La tradizione lega alla porta la nascita della festa dei Quinquatri Minori. Quando un decreto limitò il numero dei flautisti durante le cerimonie, alcuni di essi si traferirono a Tivoli, dove una sera vennero riuniti per una gran festa, alla fine della quale erano così ubriachi che furono caricati su un carro. Il carro, senza guida, arrivò a Roma ed entrò proprio per la Porta Esquilina; al mattino la chiassosa e colorata comitiva di ubriachi venne scherzosamente mascherata dagli abitanti della città e poi cacciata: da allora, però, ogni 13 giugno, una folla di flautisti e personaggi in maschera attraversava la città in onore di Minerva.

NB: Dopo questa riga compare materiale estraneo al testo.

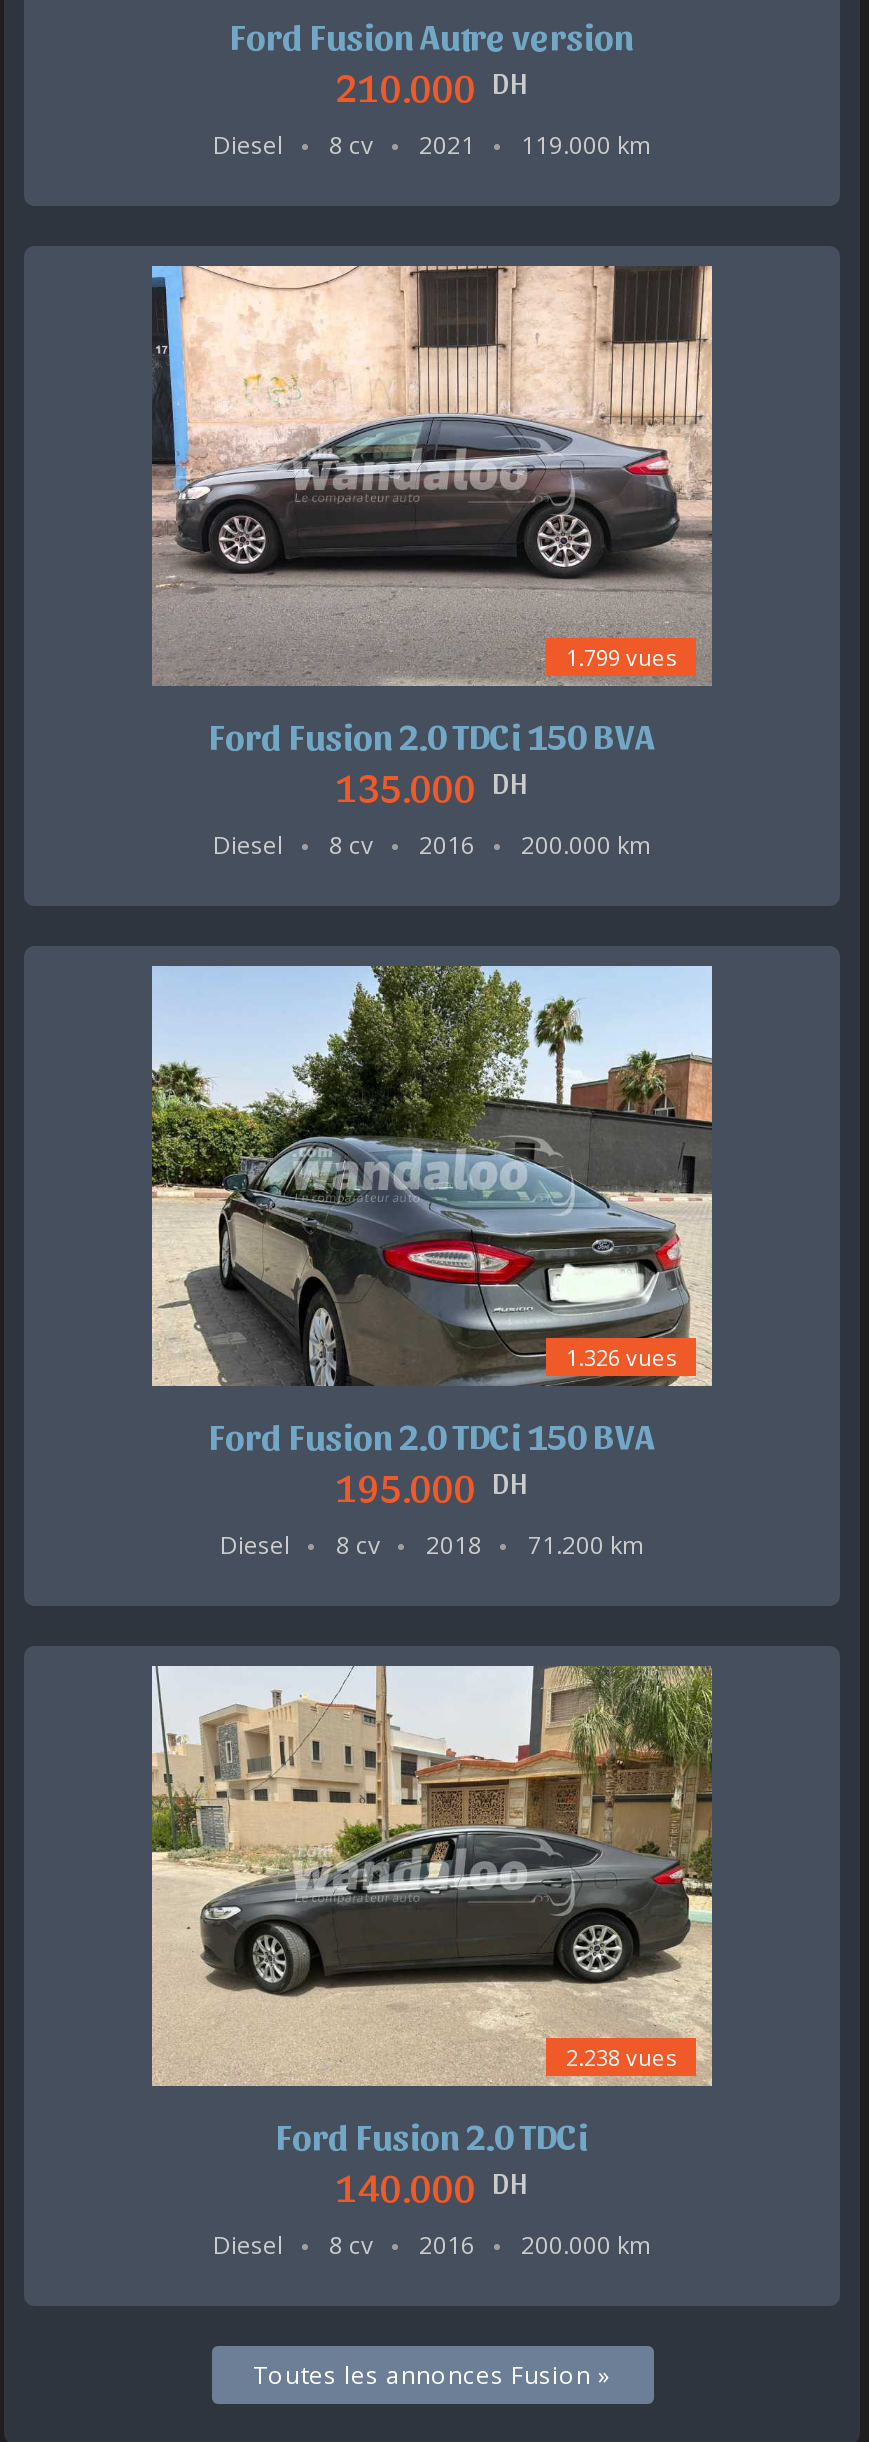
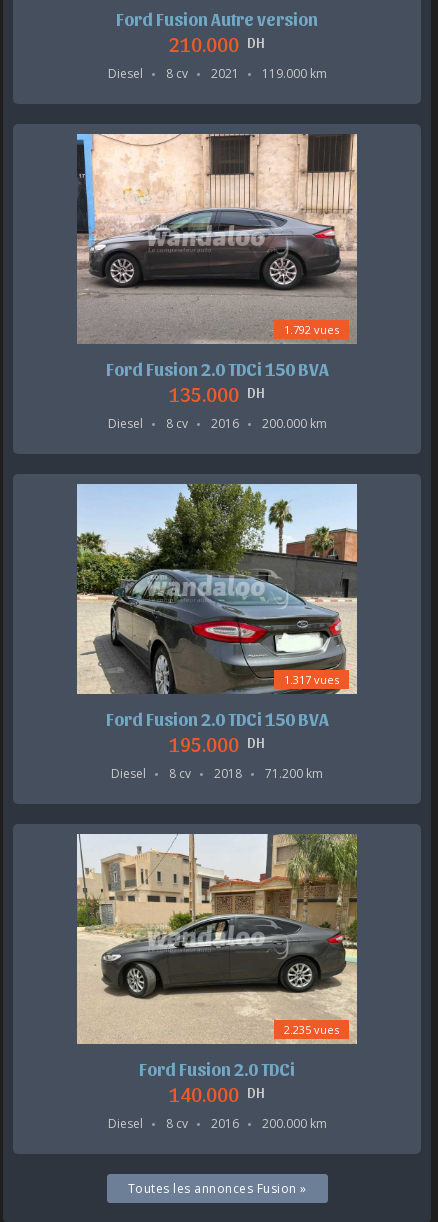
- 1.799 vues
+ 1.792 vues

- 1.326 vues
+ 1.317 vues

- 2.238 vues
+ 2.235 vues
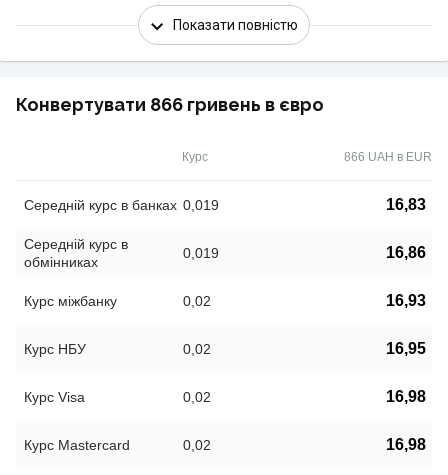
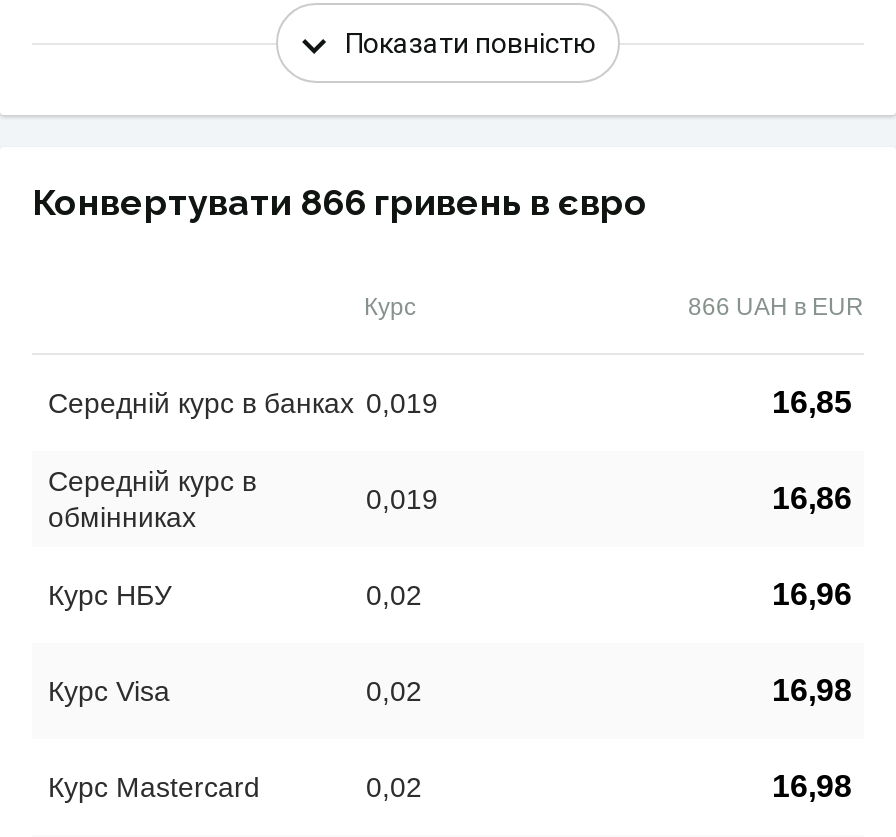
- 16,83
+ 16,85

- Курс міжбанку
- 0,02
- 16,93

- 16,95
+ 16,96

All’epoca di Augusto la porta fu monumentalizzata e ricostruita in travertino: sull’attico venne apposta un’iscrizione oggi non più leggibile. Ancora visibile è invece l’iscrizione dedicata nel III secolo d.C. dal prefetto Marco Aurelio Vittore all’imperatore Gallieno e a sua moglie Salonina in occasione di un restauro. L’imperatore doveva passare sotto la Porta Esquilina per raggiungere la sua villa di famiglia, gli Horti Liciniani.
La porta era in origine a tre fornici: i due fornici laterali furono demoliti nel 1447 per fare posto alla chiesa. Sul lato interno è ben visibile la semplice struttura dell’arco, di proporzioni tendenti al quadrato, ornato solo da semplici cornici e da pilastri angolari corinzi. Fino al 1825 rimasero appese alla porta le due chiavi della città di Viterbo consegnate a Roma in segno di sottomissione nel XIII secolo.